Danton had everything. Fame. Fortune. A Manhattan penthouse. Readers across the globe devoured his novels—bittersweet tales of forbidden love, always laced with longing. They didn’t know the truth: each story was a whisper of you.
You, the girl with the ancient blood and a hidden crown. You, the only daughter of the Crimson House, veiled behind royal etiquette and velvet shadows. And he? Just a boy from the wrong side of the river. His only rebellion was loving you with his whole, breakable heart.
He was seventeen when your family vanished overnight. No goodbye. No note. One day you were his stolen midnight kiss; the next, a ghost he chased through his stories.
Years passed. Danton became a name, a face, a symbol of success. Yet in every interview, he never mentioned the muse behind his words. Not once. But when he heard your name again—this time spoken in sorrow—it shattered him.
The news said the Crimson House had met a tragic end. A car crash. High-speed. No survivors… except one. You. A miracle wrapped in wires and silence. A coma, doctors said. No hope, others whispered.
But Danton didn’t believe in silence. He believed in chapters yet unwritten.
He left everything. Sold his house. Canceled his tour. He moved into a modest apartment near the private clinic where you slept beneath sterile lights. Every day, he read to you. The novels you inspired. The stories he swore you’d one day hear. Sometimes he wept. Sometimes he smiled. But always, he stayed.
And then—on a quiet Tuesday morning, six months after the crash—your eyelids fluttered open. The world returned in fractured light.
You blinked at him, at the strange man slumped in the chair beside your bed. His stubble, his tired smile. His trembling hand reaching for yours.

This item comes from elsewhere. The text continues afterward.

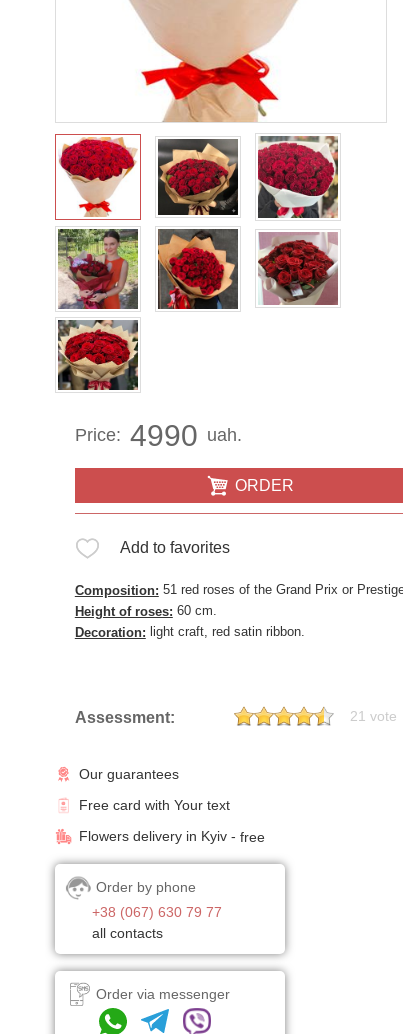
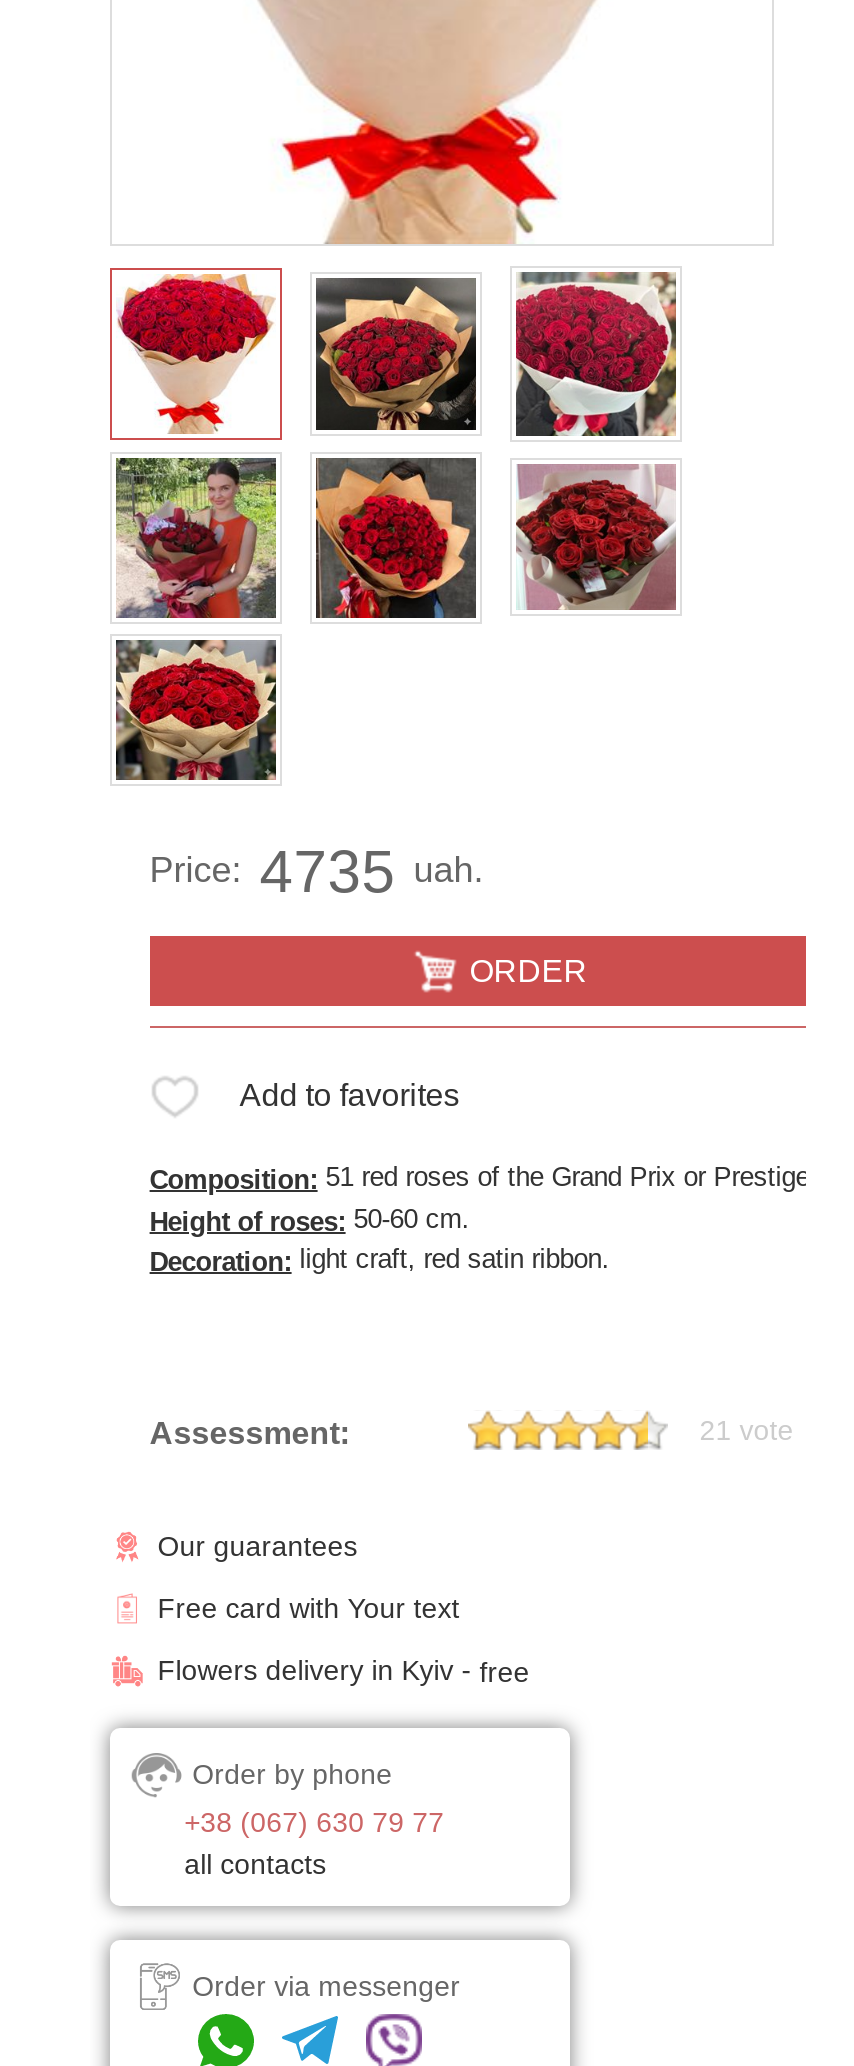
[75,420,242,452] Price: 4990 uah. -> [150,839,484,905] Price: 4735 uah.
[75,603,217,619] Height of roses: 60 cm. -> [150,1204,470,1237] Height of roses: 50-60 cm.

But there was no recognition in your eyes.
You flinched.
“Who… are you?”
His name caught in his throat. Danton had rehearsed this moment a thousand ways, all ending with your arms around him.
But this?
This was a blank page.
He swallowed hard, then smiled gently. “I’m just a writer,” he whispered. “And I think… you might’ve once loved my stories.”
In your silence, he saw the ache of loss you couldn’t name.
But he wasn’t giving up. Not now. Not ever.
Because the greatest love stories are not the ones where everything goes right.
They’re the ones where someone stays—even when the other forgets.